Background: The purpose of this study was to establish baseline information on the current level of knowledge about, attitude toward, and experience with antibiotic usage, and preferences for shared decision making among adolescents in Malaysia.
Methods: A cross-sectional survey, involving 1,105 respondents who were aged between 13 and 17 years and who lived in Malaysia, was conducted using a validated questionnaire. The survey assessed knowledge, attitude, and experience with regard to antibiotic usage, and adolescents’ preferences for the style of shared decision-making process.

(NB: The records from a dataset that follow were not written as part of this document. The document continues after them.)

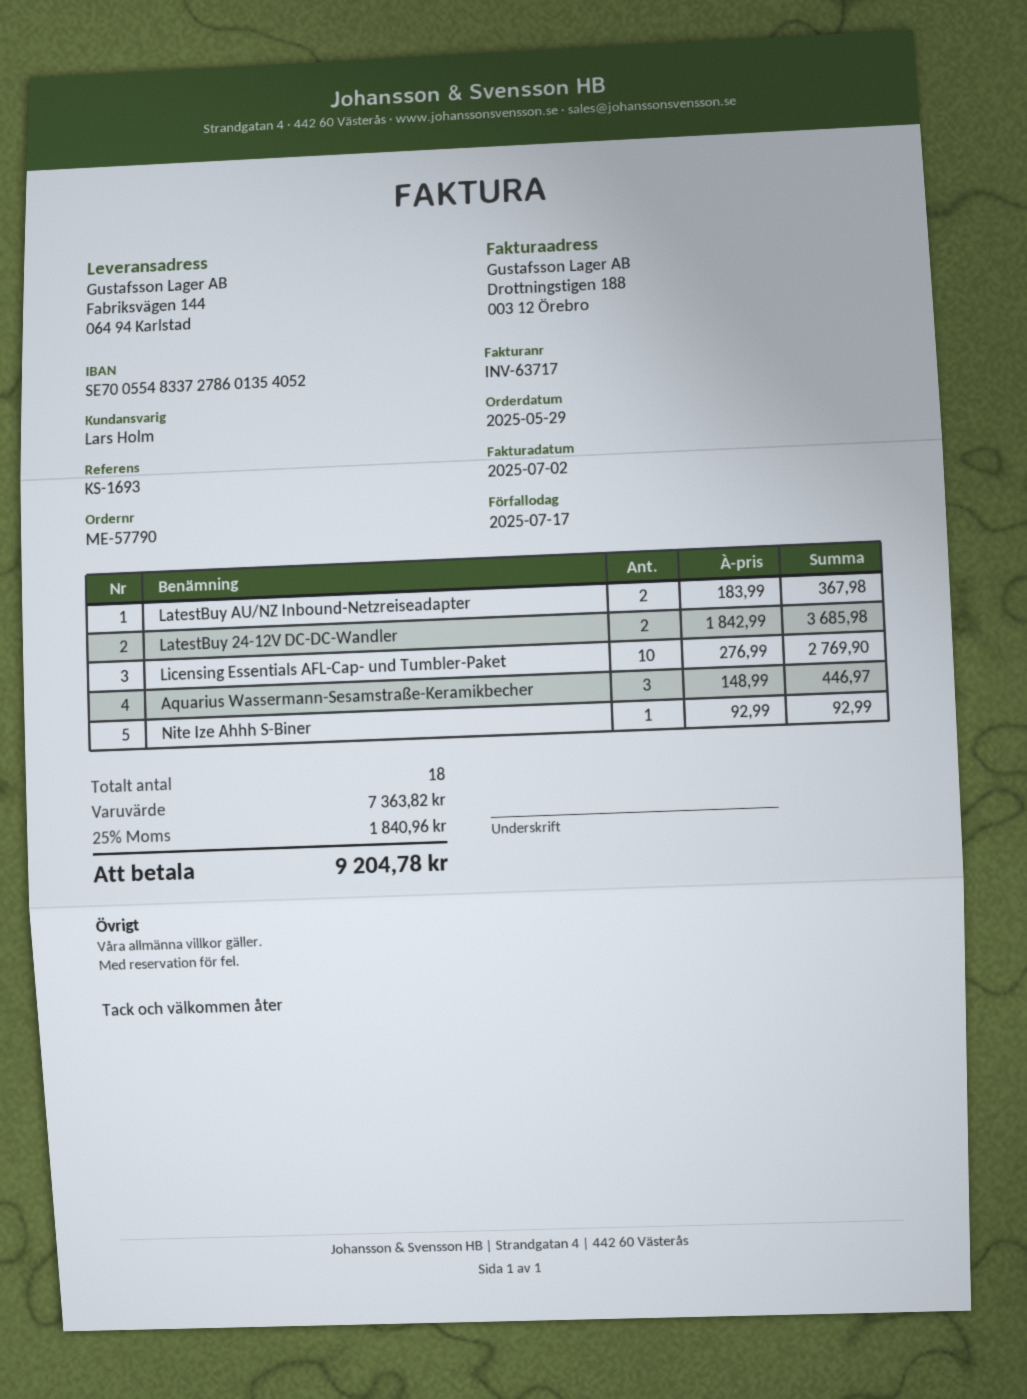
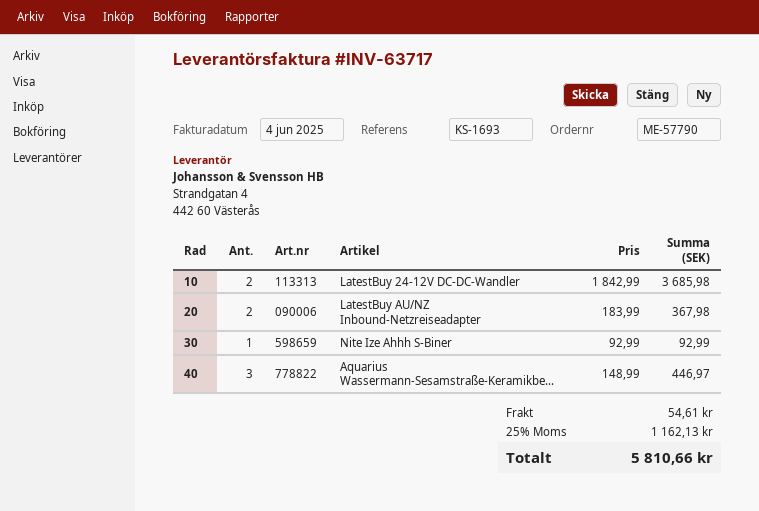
invoice date: 2025-07-02 -> 2025-06-04
Licensing Essentials AFL-Cap- und Tumbler-Paket: 10 x 276.99 = 2769.90 -> none
shipping: none -> 54.61
tax: 25% = 1840.96 -> 25% = 1162.13
total: 9204.78 -> 5810.66

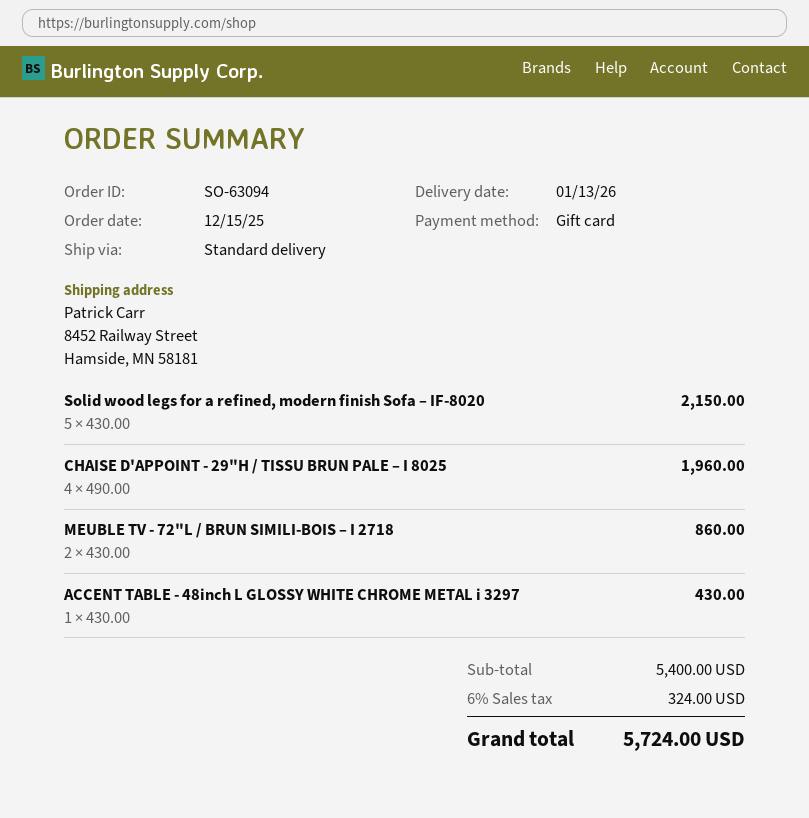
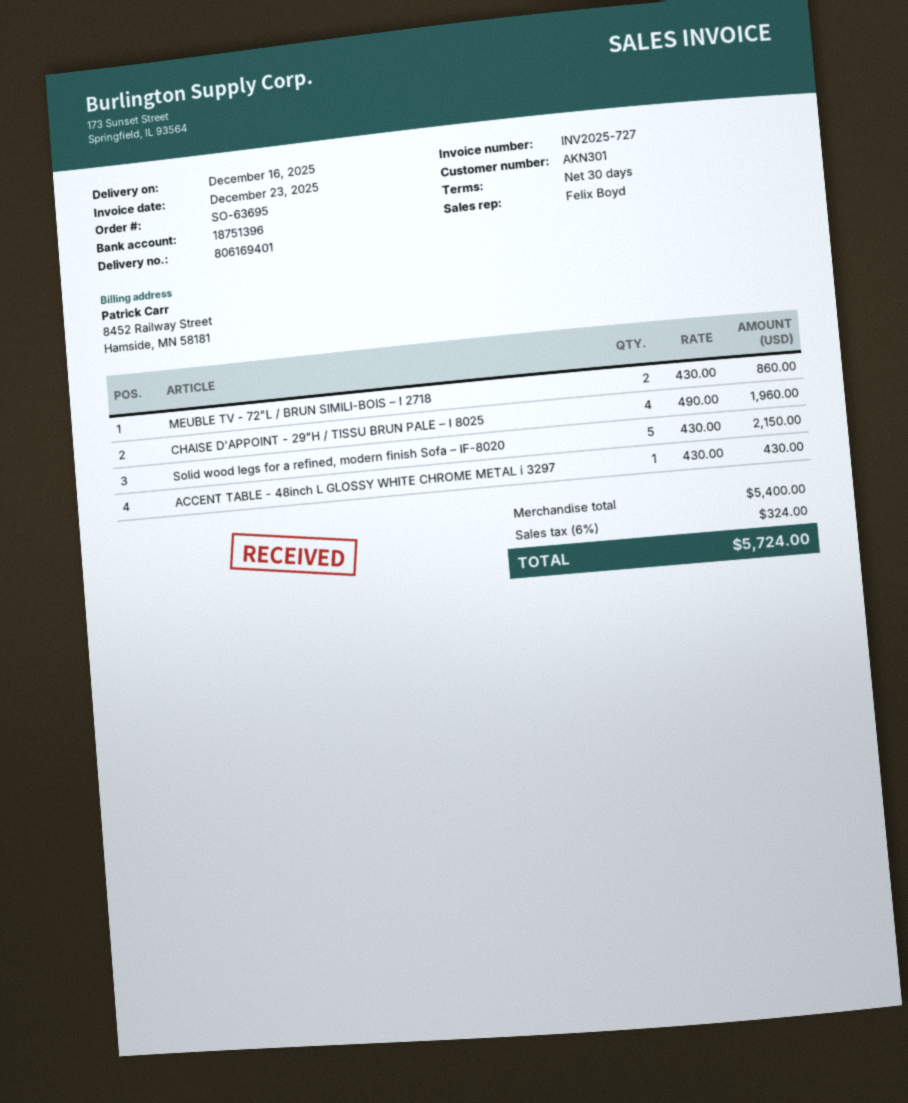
order number: SO-63094 -> SO-63695
delivery date: 2026-01-13 -> 2025-12-16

Results: The majority (n=786 [71.13%]) of the respondents had a low level of knowledge, 296 (26.79%) had a moderate level of knowledge, and 23 (2.08%) had a high level of knowledge. Further, they demonstrated a slightly negative attitude mean score of 3.30±0.05 (range: 0–8 points) but a positive experience mean score of 2.90±0.029 (range: 0–4 points). There was a positive correlation between knowledge and attitude scores, with a higher knowledge level associated with a more positive attitude toward antibiotic usage (r=0.257, P<0.001). Higher knowledge scores were associated with a more negative experience with antibiotic usage (r=-0.83, P=0.006). When assessing preference in shared decision making, more adolescents preferred an active role (n=408 [37%]) compared with collaborative (n=360 [32.6%]) or passive (n=337 [30.5%]) (P=0.028) roles.
Conclusion: Current health care settings should involve adolescents in the decision-making process. Education packages can be introduced to improve adolescents’ knowledge of and practice of taking antibiotics, as well as to encourage their participation in decision making, in an attempt to reduce misuse of antibiotics.